Now my problem is how can I lexically analyze this script? Is there a special method? What should my lexical analyzer do and do not(I read some lexical analysers also do syntactic analysis up to a point). Do you think grammar, etc. is technically appropriate? What kind of parsing method I should use(Recursive Descent, LL etc.)? I am trying to make it technically appropriate piece of work. It's not commercial so I have time thus I can learn lexical analysis and parsing better. I don't want to use a parser library.
What should my lexical analyzer do and not do?
It should:
recognize tokens
ignore ignorable whitespace and comments (if there are such things)
optionally, keep track of source location in order to produce meaningful error messages.
It should not attempt to parse the input, although that will be very tempting with such a simple language.
From what I can see, you have the following tokens:
punctuation: /, ., linear-white-space, new-line
numbers
unquoted strings (often called "atoms" or "ids")
quoted strings (possibly the same token type as unquoted strings)
I'm not sure what the syntax for -options is, but that might include more possibilities.
Choosing to return linear-white-space (that is, a sequence consisting only of tabs and spaces) as a token is somewhat questionable; it complicates the grammar considerably, particularly since there are probably places where white-space is ignorable, such as the beginning and end of a line. But I have the intuition that you do not want to allow whitespace inside of a path and that you plan to require it between the command name and its arguments. That is, you want to prohibit:
/left /right[3] .whimper "hello, world"
/left/right[3].whimper"hello, world"
But maybe I'm wrong. Maybe you're happy to accept both. That would be simpler, because if you accept both, then you can just ignore linear-whitespace altogether.
By the way, experience has shown that using new-line to separate commands can be awkward; sooner or later you will need to break a command into two lines in order to avoid having to buy an extra monitor to see the entire line. The convention (used by bash and the C preprocessor, amongst others) of putting a \ as the last character on a line to be continued is possible, but can lead to annoying bugs (like having an invisible space following the \ and thus preventing it from really continuing the line).
From here down is 100% personal opinion, offered for free. So take it for what its worth.
I am trying to make it technically appropriate piece of work. It's not commercial so I have time thus I can learn lexical analysis and parsing better. I don't want to use a parser library.
There is a contradiction here, in my opinion. Or perhaps two contradictions.

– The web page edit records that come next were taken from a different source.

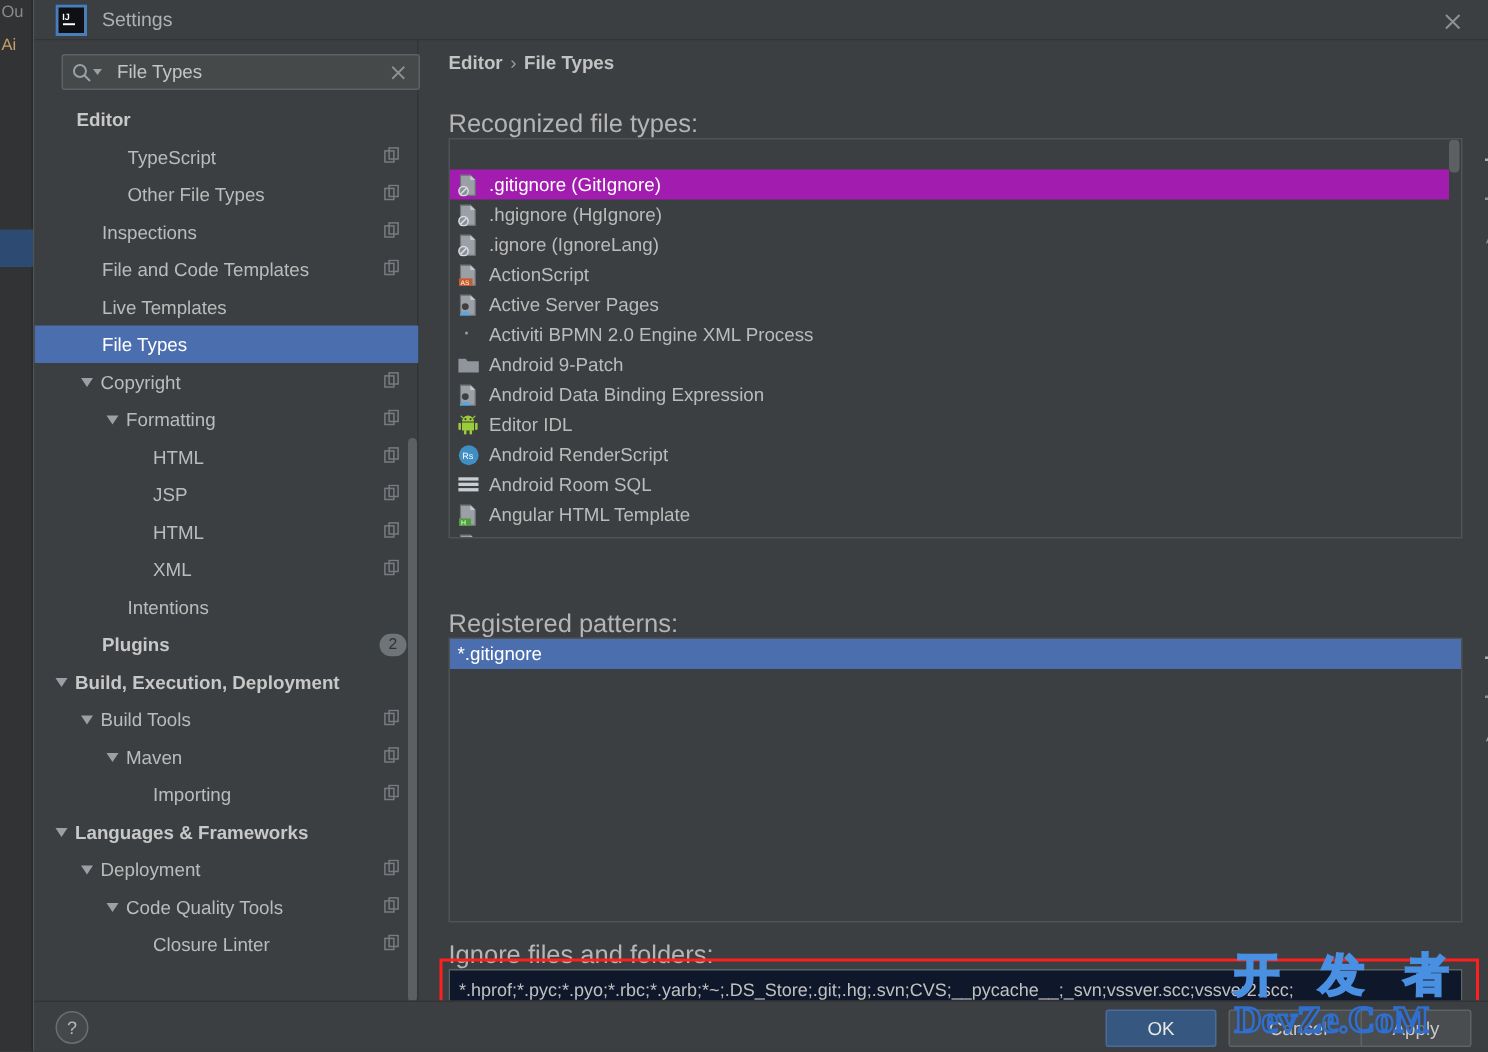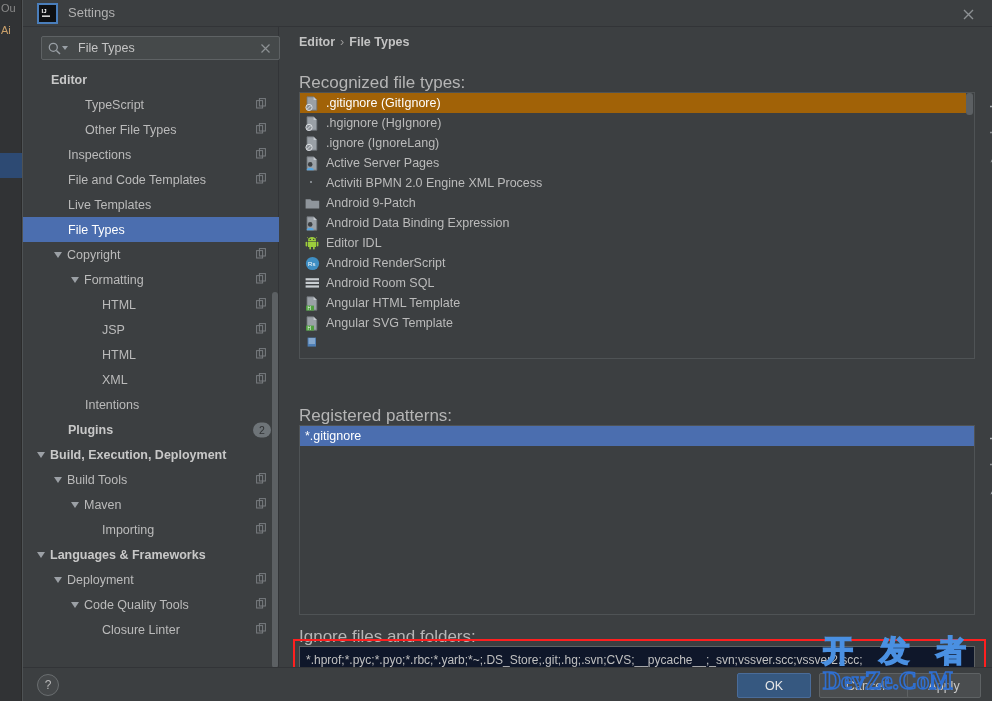--- a/index.html
+++ b/index.html
@@ -164,21 +164,21 @@
     border: 1px solid #4f5355;
     overflow: hidden;
   }
   .frow {
     height: 20px;
     display: flex; align-items: center;
     padding-left: 4px;
     white-space: nowrap;
     cursor: pointer;
   }
-  .frow.sel { background: #a16207; }
+  .frow.sel { background: #a21caf; margin-top: 20px; }
   .frow .ficon {
     width: 16px; height: 16px; flex: none;
     margin-right: 6px;
     display: flex; align-items: center; justify-content: center;
   }
   .frow .flabel { font-size: 12.5px; color: #bbbbbb; }
   .frow.sel .flabel { color: #ffffff; }
 
   .list-sb-track {
     position: absolute; right: 0; top: 0;
@@ -536,20 +536,31 @@
             <div class="frow">
               <span class="ficon">
                 <svg width="14" height="15" viewBox="0 0 14 15">
                   <path d="M2 0.8 H8.6 L11.8 4 V14.2 H2 Z" fill="#9aa0a6" stroke="#6f7478" stroke-width="0.8"></path>
                   <path d="M8.6 0.8 V4 H11.8" fill="#c6cbd0"></path>
                   <circle cx="4" cy="11.4" r="3.1" fill="#8b9096" stroke="#d9dde0" stroke-width="1"></circle>
                   <path d="M2 13.4 L6 9.4" stroke="#d9dde0" stroke-width="1"></path>
                 </svg>
               </span>
               <span class="flabel">.ignore (IgnoreLang)</span>
+            </div>
+            <div class="frow">
+              <span class="ficon">
+                <svg width="14" height="15" viewBox="0 0 14 15">
+                  <path d="M2 0.8 H8.6 L11.8 4 V14.2 H2 Z" fill="#9aa0a6" stroke="#6f7478" stroke-width="0.8"></path>
+                  <path d="M8.6 0.8 V4 H11.8" fill="#c6cbd0"></path>
+                  <rect x="1" y="9.6" width="9" height="5" fill="#c75b2b"></rect>
+                  <text x="2" y="13.8" font-size="4.4" fill="#ffffff" font-family="Liberation Sans, sans-serif">AS</text>
+                </svg>
+              </span>
+              <span class="flabel">ActionScript</span>
             </div>
             <div class="frow">
               <span class="ficon">
                 <svg width="14" height="15" viewBox="0 0 14 15">
                   <path d="M2 0.8 H8.6 L11.8 4 V14.2 H2 Z" fill="#9aa0a6" stroke="#6f7478" stroke-width="0.8"></path>
                   <path d="M8.6 0.8 V4 H11.8" fill="#c6cbd0"></path>
                   <circle cx="5.2" cy="8.4" r="2.3" fill="#3d4043"></circle>
                   <path d="M1.6 14.2 C1.6 11 8.8 11 8.8 14.2 Z" fill="#5aa7e0"></path>
                 </svg>
               </span>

A technically appropriate piece of work would use standard tools; at least a lexical generator and probably a parser generator. It would do that because, properly used, the lexical and grammatical descriptions provided to the tools document precisely the actual language, and the tools guarantee that the desired language is what is actually recognized. Writing ad hoc code, even simple lexical recognizers and recursive descent parsers, for all that it can be elegant, is less self-documenting, less maintainable, and provides fewer guarantees of correctness. Consequently, best practice is "use standard tools".

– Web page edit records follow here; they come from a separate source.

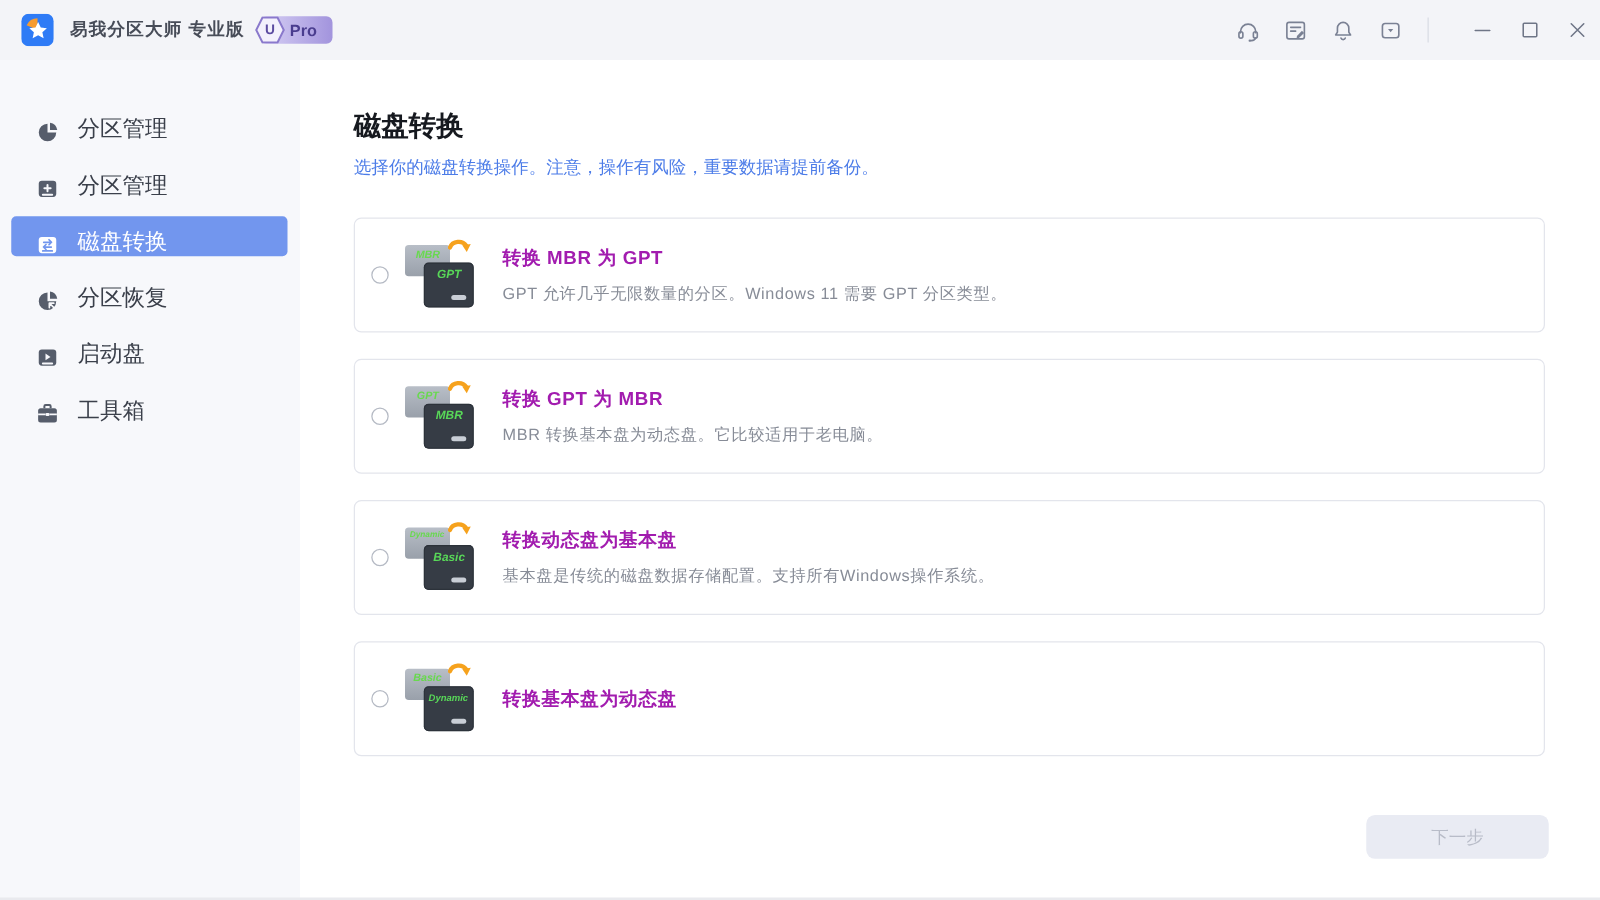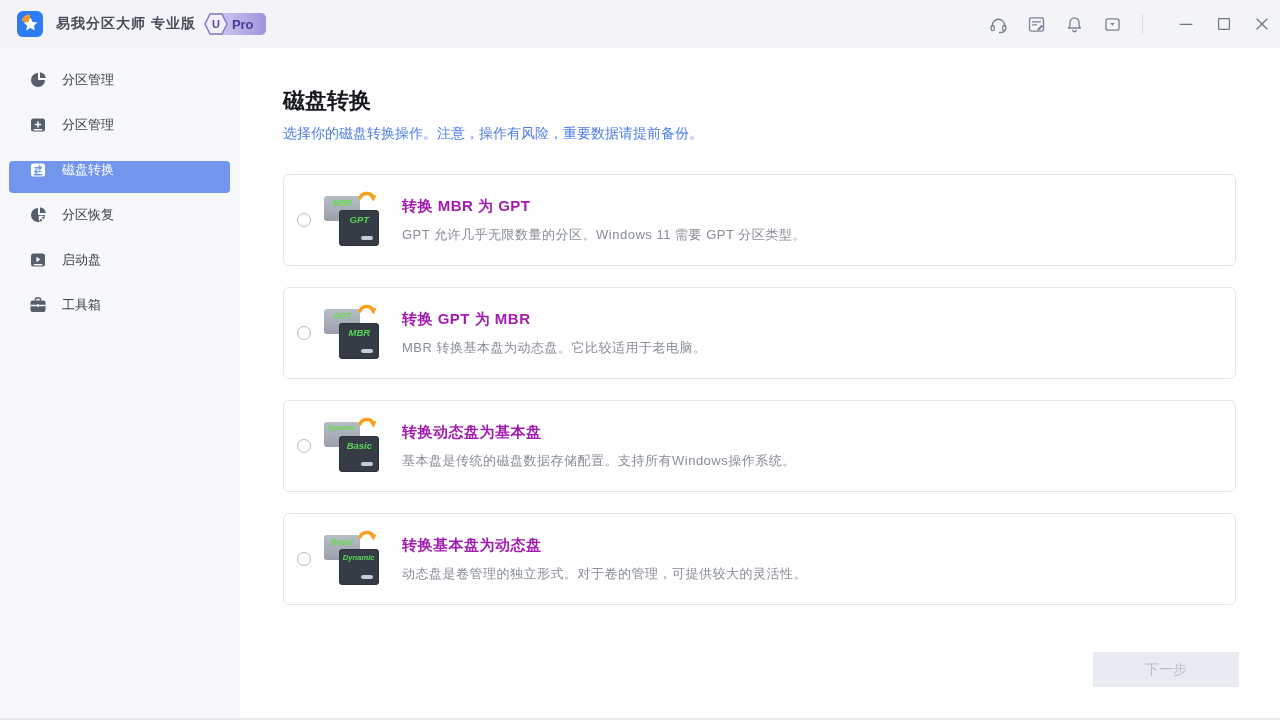--- a/index.html
+++ b/index.html
@@ -50,24 +50,24 @@
   .winctl { margin-left: 15px; }
 
   
   .sidebar {
     position: absolute; top: 48px; left: 0; bottom: 0; width: 240px;
     background: #f7f8fb;
     padding-top: 23px;
   }
   .side-item {
     --bg: #f7f8fb;
-    height: 32px; margin: 0 10px 13px 9px;
-    display: flex; align-items: flex-start;
+    height: 32px; margin: 12px 10px 13px 9px;
+    display: flex; align-items: flex-end;
     padding-left: 20px; border-radius: 4px;
-    color: #3b404b; font-size: 13px; cursor: pointer;
+    color: #3b404b; font-size: 18px; cursor: pointer;
   }
   .side-item .s-icon { width: 18px; height: 18px; margin-right: 15px; color: #565d6b; flex: 0 0 auto; }
   .side-item.selected {
     --bg: #7296ee;
     background: #7296ee; color: #ffffff;
   }
   .side-item.selected .s-icon { color: #ffffff; }
 
   
   .main {
@@ -114,21 +114,21 @@
     background: #c9ced6; border-radius: 2px;
   }
   .disk-arrow { position: absolute; right: 2px; top: -4px; }
 
   .card-text { margin-left: 22px; }
   .card-title { font-size: 15px; font-weight: bold; color: #a21caf; letter-spacing: .5px; }
   .card-desc { margin-top: 10px; font-size: 13px; color: #878c97; letter-spacing: .5px; }
 
   .next-btn {
     position: absolute; right: 41px; bottom: 33px;
-    width: 146px; height: 35px; border: none; border-radius: 0;
+    width: 146px; height: 35px; border: none; border-radius: 7px;
     background: #e9ebf3; color: #b8bcc8; font-size: 14px;
     font-family: inherit; cursor: default;
   }
 
   .bottom-edge {
     position: absolute; left: 0; right: 0; bottom: 0; height: 2px;
     background: #e9eaee;
   }
 </style>
 </head>
@@ -339,21 +339,20 @@
           <path d="M4 9 C6 3.5, 14 3, 17 7.5" stroke="#f6a21d" stroke-width="3.4" fill="none" stroke-linecap="round"></path>
           <path d="M13.8 7.2 L20.6 6.2 L17.4 12.6 Z" fill="#f6a21d"></path>
         </svg>
         <div class="disk-front">
             <span style="font-size:8px">Dynamic</span>
             <i class="slot"></i>
           </div>
       </div>
       <div class="card-text">
         <div class="card-title">转换基本盘为动态盘</div>
-        <div class="card-desc">动态盘是卷管理的独立形式。对于卷的管理，可提供较大的灵活性。</div>
       </div>
     </div>
 
   </div>
 
   <button class="next-btn" disabled="">下一步</button>
 </div>
 
 <div class="bottom-edge"></div>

Secondly, I disagree with your instructor (if I understand their proposal correctly, based on your comments) that writing ad hoc lexers and parsers aids in understanding lexical and parsing theory. In fact, it may be counterproductive. Bottom-up parsing, which is incredibly elegant both theoretically and practically, is almost impossible to write by hand and totally impossible to read. Consequently, many programmers prefer to use recursive-descent or Pratt parsers, because they understand the code. However, such parsers are not as powerful as a bottom-up parser (particularly GLR or Earley parsers, which are fully general), and their use leads to unnecessary grammatical compromises.

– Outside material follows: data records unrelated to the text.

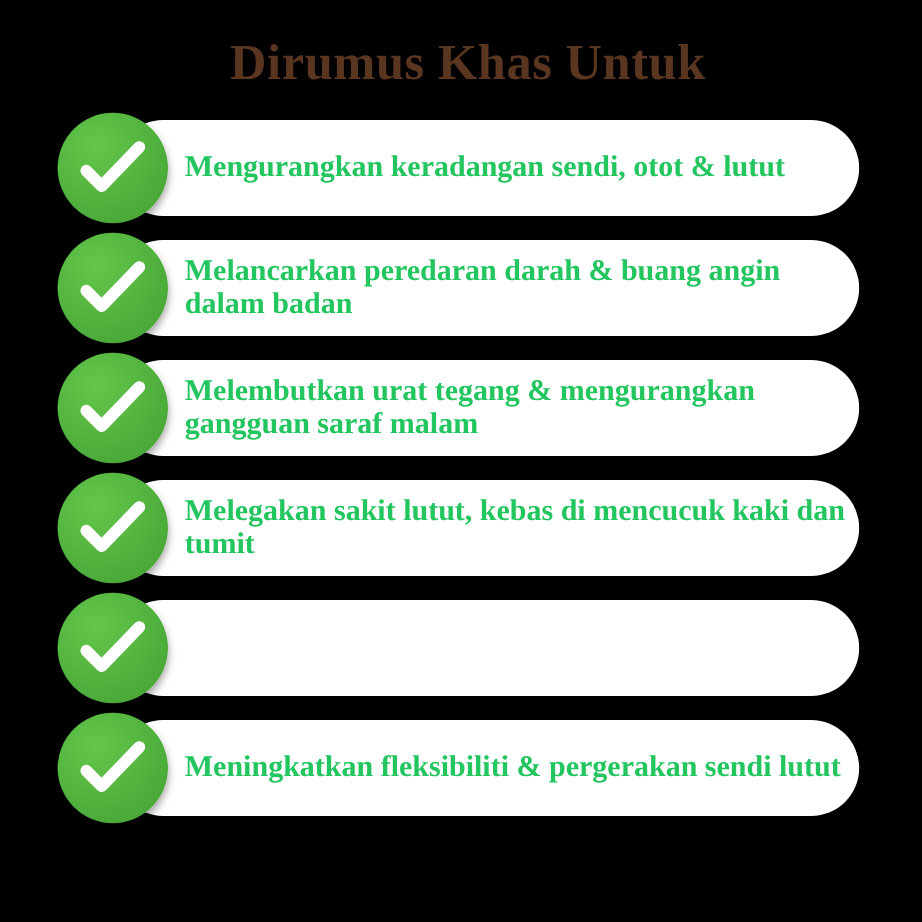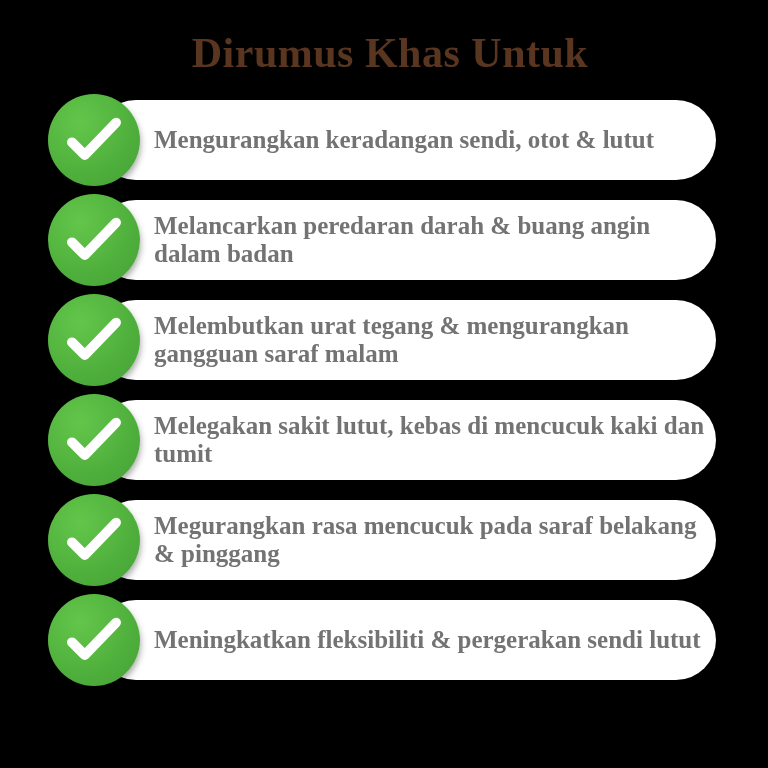--- a/index.html
+++ b/index.html
@@ -80,21 +80,21 @@
     display: block;
     width: 58px;
     height: 58px;
   }
 
   .item-text {
     position: relative;
     z-index: 4;
     margin-left: 14px;
     padding-right: 18px;
-    color: #737373;
+    color: #22c55e;
     font-family: "Liberation Serif", serif;
     font-weight: bold;
     font-size: 25px;
     line-height: 1.14;
     letter-spacing: 0px;
     max-width: 560px;
   }
 </style>
 </head>
 <body>
@@ -145,21 +145,20 @@
       <div class="item-text">Melegakan sakit lutut, kebas di mencucuk kaki dan tumit</div>
     </div>
 
     <div class="item">
       <div class="pill"></div>
       <div class="check-badge">
         <svg viewBox="0 0 100 100" aria-hidden="true">
           <path d="M12 54 L34 76 L88 20" fill="none" stroke="#ffffff" stroke-width="17" stroke-linecap="round" stroke-linejoin="round"></path>
         </svg>
       </div>
-      <div class="item-text">Megurangkan rasa mencucuk pada saraf belakang &amp; pinggang</div>
     </div>
 
     <div class="item">
       <div class="pill"></div>
       <div class="check-badge">
         <svg viewBox="0 0 100 100" aria-hidden="true">
           <path d="M12 54 L34 76 L88 20" fill="none" stroke="#ffffff" stroke-width="17" stroke-linecap="round" stroke-linejoin="round"></path>
         </svg>
       </div>
       <div class="item-text">Meningkatkan fleksibiliti &amp; pergerakan sendi lutut</div>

You don't need to write a regular expression library to understand regular expressions. The libraries abstract away the awkward implementation details (and there are lots of them, and they really are awkward) and let you concentrate on the essence of creating and using regular expressions.
In the same way, you do not need to write a compiler in order to understand how to program in C. After you have a good basis in C, you can improve your understanding (maybe) by understanding how it translates into machine code, but unless you plan a career in compiler writing, knowing the details of obscure optimization algorithms are not going to make you a better programmer. Or, at least, they're not first on your agenda.
Similarly, once you really understand regular expressions, you might find writing a library interesting. Or not -- you might find it incredibly frustrating and give up after a couple of months of hard work. Either way, you will appreciate existing libraries more. But learn to use the existing libraries first.
And the same with parser generators. If you want to learn how to translate an idea for a programming language into something precise and implementable, learn how to use a parser generator. Only after you have mastered the theory of parsing should you even think of focusing on low-level implementations.

Is there a parser generator that can use the Wirth syntax?

ie: http://en.wikipedia.org/wiki/Wirth_syntax_notation
It seems like most use BNF / EBNF ...
The distinction made by the Wikipedia article looks to me like it is splitting hairs. "BNF/EBNF" has long meant writing grammar rules in roughly the following form:
nonterminal = right_hand_side end_rule_marker
As with other silly langauge differences ( "{" in C, begin in Pascal, endif vs. fi) you can get very different looking but identical meaning by choosing different, er, syntax for end_rule_marker and what you are allowed to say for the right_hand_side.
Normally people allow literal tokens in (your choice! of) quotes, other nonterminal names, and for EBNF, various "choice" operators typically | or / for alternatives, * or + for "repeat", [ ... ] or ? for optional, etc.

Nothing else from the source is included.